----- Dataset excerpts
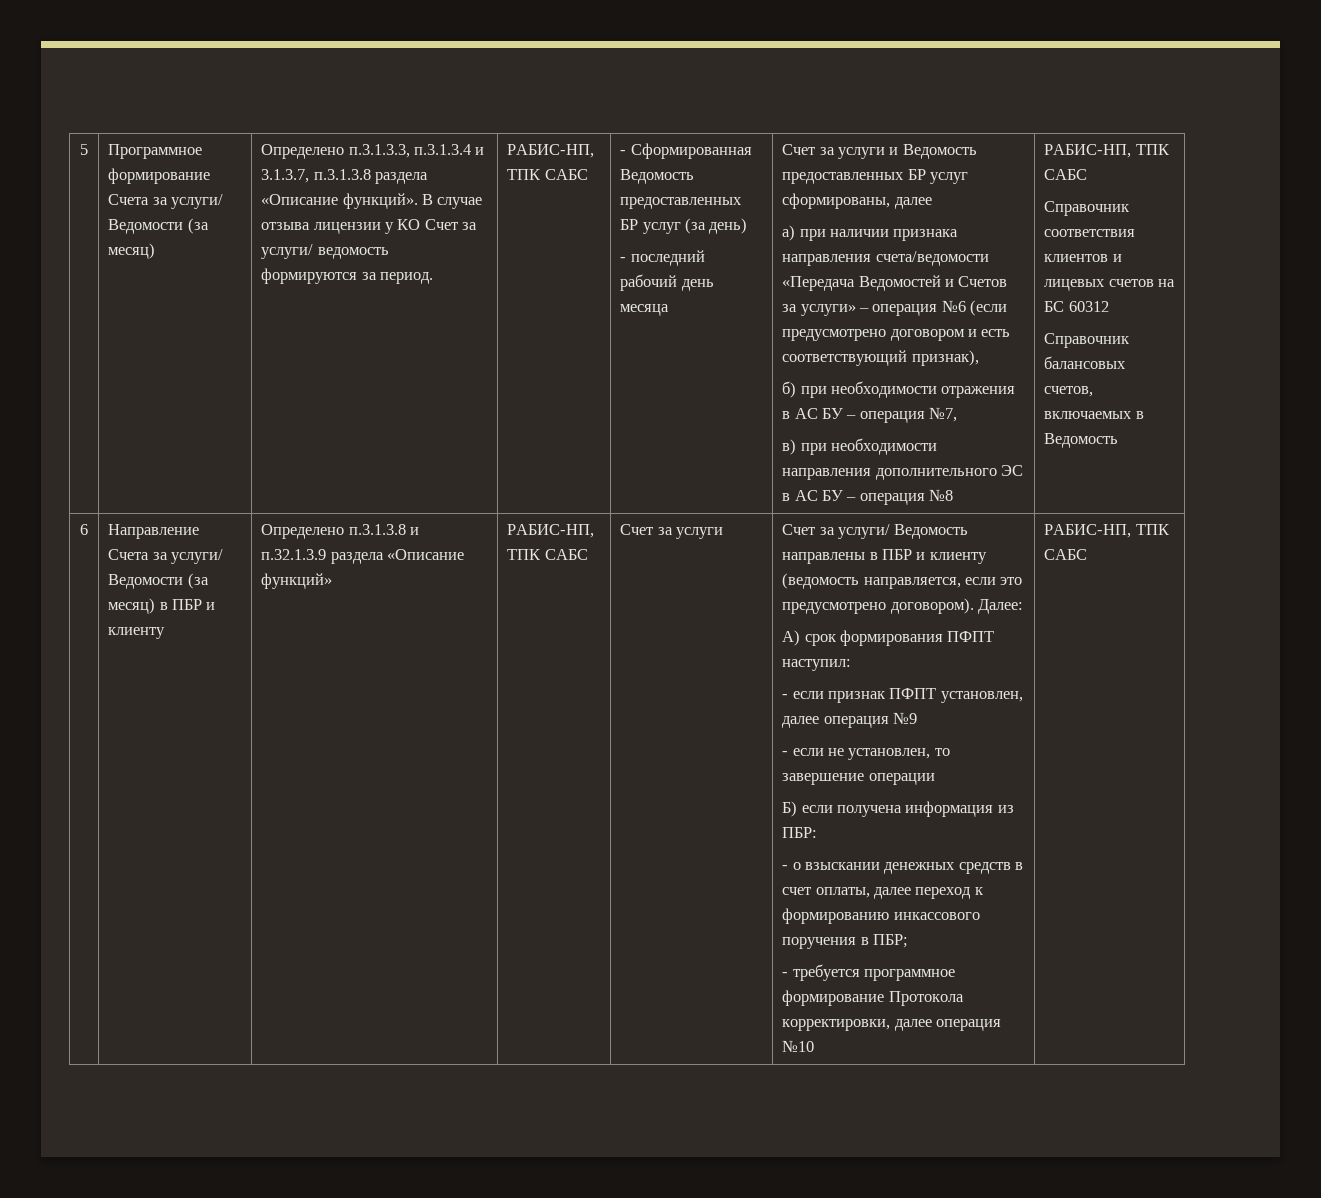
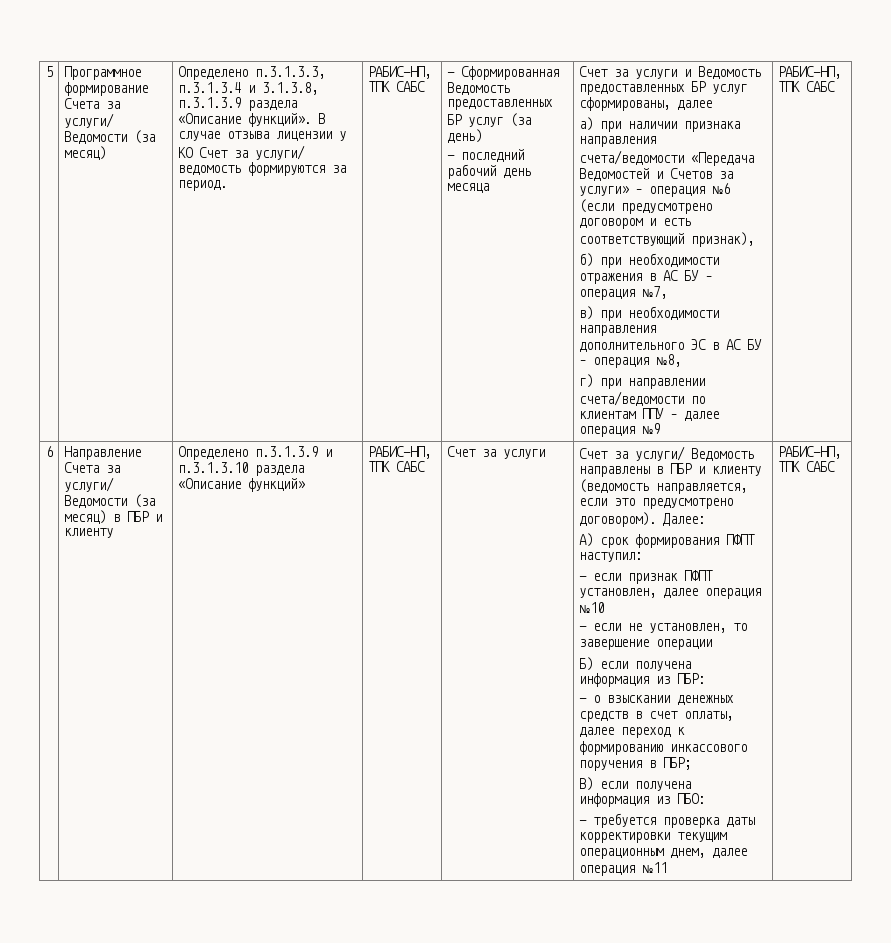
- Определено п.3.1.3.3, п.3.1.3.4 и 3.1.3.7, п.3.1.3.8 раздела «Описание функций».
+ Определено п.3.1.3.3, п.3.1.3.4 и 3.1.3.8, п.3.1.3.9 раздела «Описание функций».
- в) при необходимости направления дополнительного ЭС в АС БУ – операция №8 | РАБИС-НП, ТПК САБС
- Справочник соответствия клиентов и лицевых счетов на БС 60312
- Справочник балансовых счетов, включаемых в Ведомость
+ в) при необходимости направления дополнительного ЭС в АС БУ – операция №8,
+ г) при направлении счета/ведомости по клиентам ППУ – далее операция №9 | РАБИС-НП, ТПК САБС
- Определено п.3.1.3.8 и п.32.1.3.9 раздела «Описание функций»
+ Определено п.3.1.3.9 и п.3.1.3.10 раздела «Описание функций»
- - если признак ПФПТ установлен, далее операция №9
+ - если признак ПФПТ установлен, далее операция №10
- - требуется программное формирование Протокола корректировки, далее операция №10
+ В) если получена информация из ПБО:
+ - требуется проверка даты корректировки текущим операционным днем, далее операция №11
----------
Work task: Beginning at the line that holds "В) если получена", reproduce each line of the records above down to and including the last one.

Task solution:
+ В) если получена информация из ПБО:
+ - требуется проверка даты корректировки текущим операционным днем, далее операция №11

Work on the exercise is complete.